” There is no one creator of film…”-Narrator, 1986 documentary Film Before Film

The documentary Film Before Film explores those optical illusions that acted as pre-cursors to the filmic medium. In its 83 minutes the viewer is offered a vast array of visual objects and tricks that entertained children and adults alike for centuries. While individuals such as Edison, Friese-Green, Dauguerre, August and Louise Lumiere and Muybridge helped create the basic tenants of film; it was many of these pre-cinematic objects that laid the groundwork. From cards that reveal special scenes when lit from the back to secret images at the bottom of tea cups, there was no shortage of visual entertainment in the centuries leading up to the discovery of cinema. Below is a closer examination of  a few  examples presented in the film:

Diorama: ” a theatrical experience viewed by an audience in a highly specialized theater”. Historically this tradition began in  Paris in 1822 with Louis Jaques Mande Dauguerre (one of the fathers of photography). According to sources each landscape that was presented was, “painted on linen which was transparent in some places allowing light to shine through”. This along with other lighting effects would cause the scene to change subtly before the viewers eyes.

Dauguerre's Diorama

Zoopraxiscope: a device in which to view images painted on a circular disk. While most of these discs contain painted images there is one which contains photographs; Muybridge’s horse experiment. Legend has it that in 1879 Muybridge assisted the then governor of California Leland Stanford (for which the university is named) in winning a bet. The wager concerned whether or not all four feet of a horse left the ground when it galloped. The images found on this original disc are of the horse as it galloped past several cameras  to capture the action. Although the original machine is not known to survive, parts of it are still extant and can be found at the Royal Kingston Museum. For more information about the zoopraxiscope and Edward Muybridge please visit: http://www.kingston.gov.uk/browse/leisure/museum/museum_exhibitions/muybridge/machinery_and_equipment/zoopraxiscope.htm

Muybridge's Zoopraxiscope

Phantoscope: one of the first projection devices for motion picture film, the phantoscope has a nefarious past to say the least. Created by C. Francis Jenkins and Thomas Armat in 1895, this device helped usher film from its peep show beginnings (a la the kinetoscope) to the era of full-scale projection. However, when a an argument broke up the duo Armat saw an opportunity for profit and sold the rights for the device to Thomas Edison. With a few changes it was then re-branded the Vitascope and marketed under Edison’s name.

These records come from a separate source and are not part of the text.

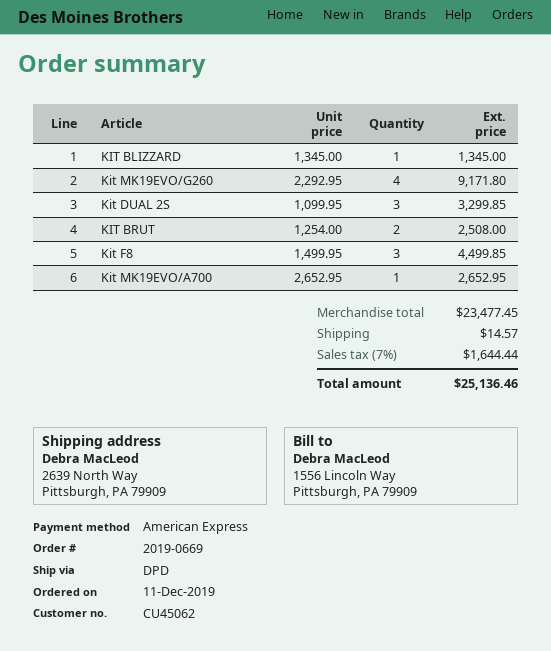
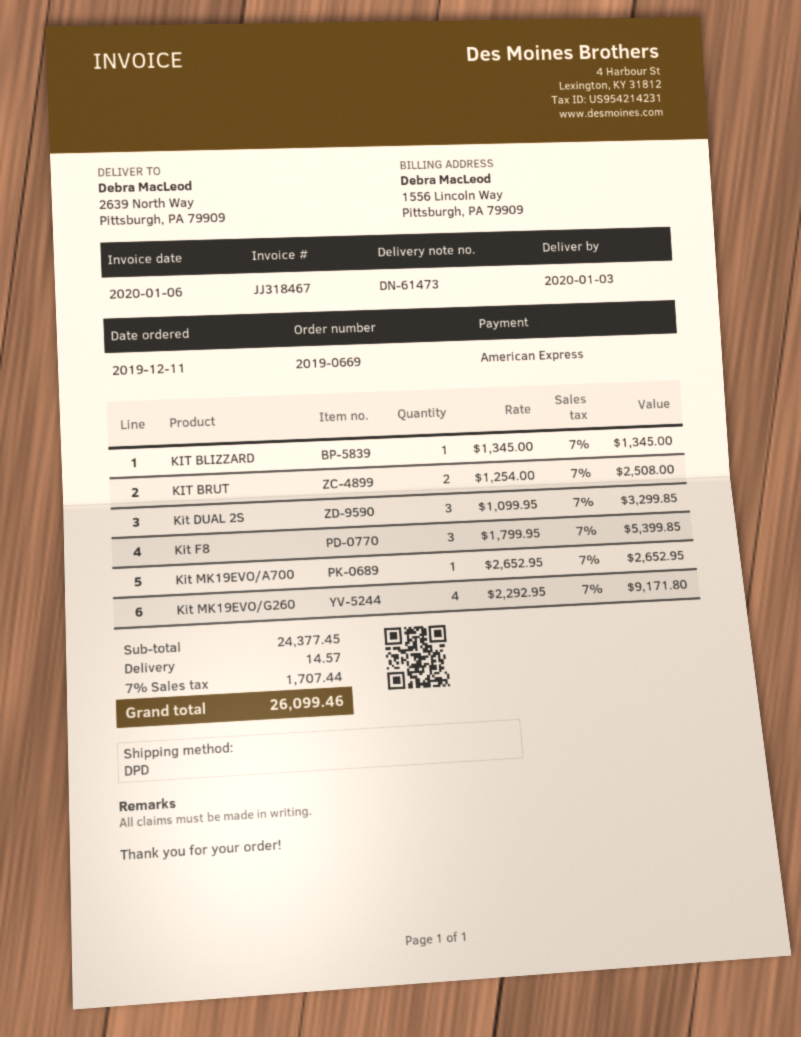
Kit F8: 3 x 1499.95 = 4499.85 -> 3 x 1799.95 = 5399.85
subtotal: 23477.45 -> 24377.45
tax: 7% = 1644.44 -> 7% = 1707.44
total: 25136.46 -> 26099.46

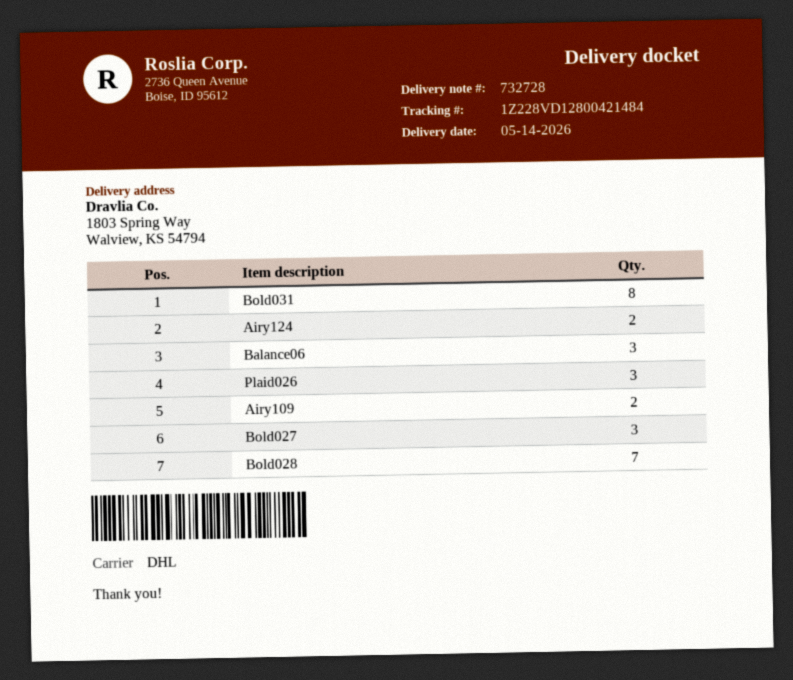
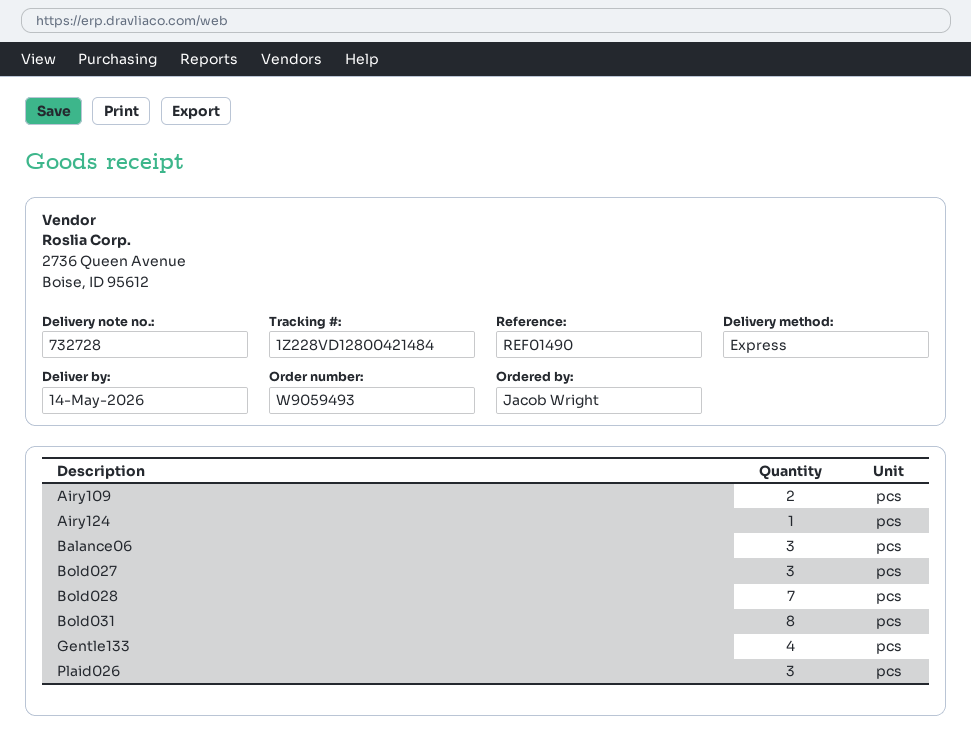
shipping method: DHL -> express
Airy124: 2 -> 1
Gentle133: none -> 4

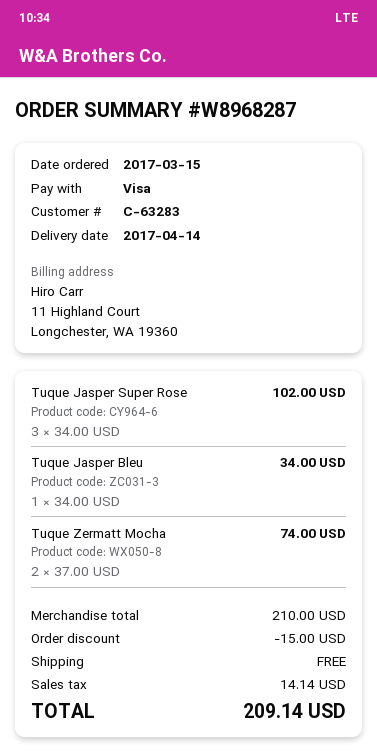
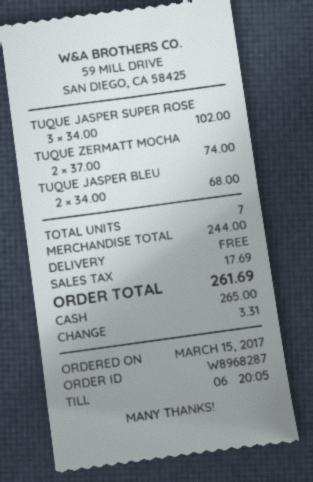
payment method: Visa -> cash
Tuque Jasper Bleu: 1 x 34.00 = 34.00 -> 2 x 34.00 = 68.00
subtotal: 210.00 -> 244.00
discount: 15.00 -> none
tax: 14.14 -> 17.69
total: 209.14 -> 261.69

What once was the phantoscope became the vitascope

Zoetrope: William George Horner created the Zoetrope in 1834. Originally named the “daedlum” or the “wheel of the devil” by the inventor the object was forgotten for over 30 years before it was re patented by another company. William F. Lincoln and American renamed the “daedlum”  the”zoetrope” or “wheel of life”. This simple drum rotates in a circular motion when placed on top of a stand. The drum contains vertical slits which when peered into, as the object moves, reveals a set of images set in motion.

The Zoetrope

Magic Lantern: perhaps the one visual device most closely connected to the creation of film, the magic lantern was created as far back as the 1650s (there is some debate surrounding the actual invention date). The idea behind the magic lantern is that slide images are projected onto available space using light. The magic lantern was used both for educational endeavors as well as entertainment. While many of these slides were static, effects were often created to make the images look as though they were moving. Much later into the device’s creation inventors began creating moving slides which created an illusion similar to the motion picture.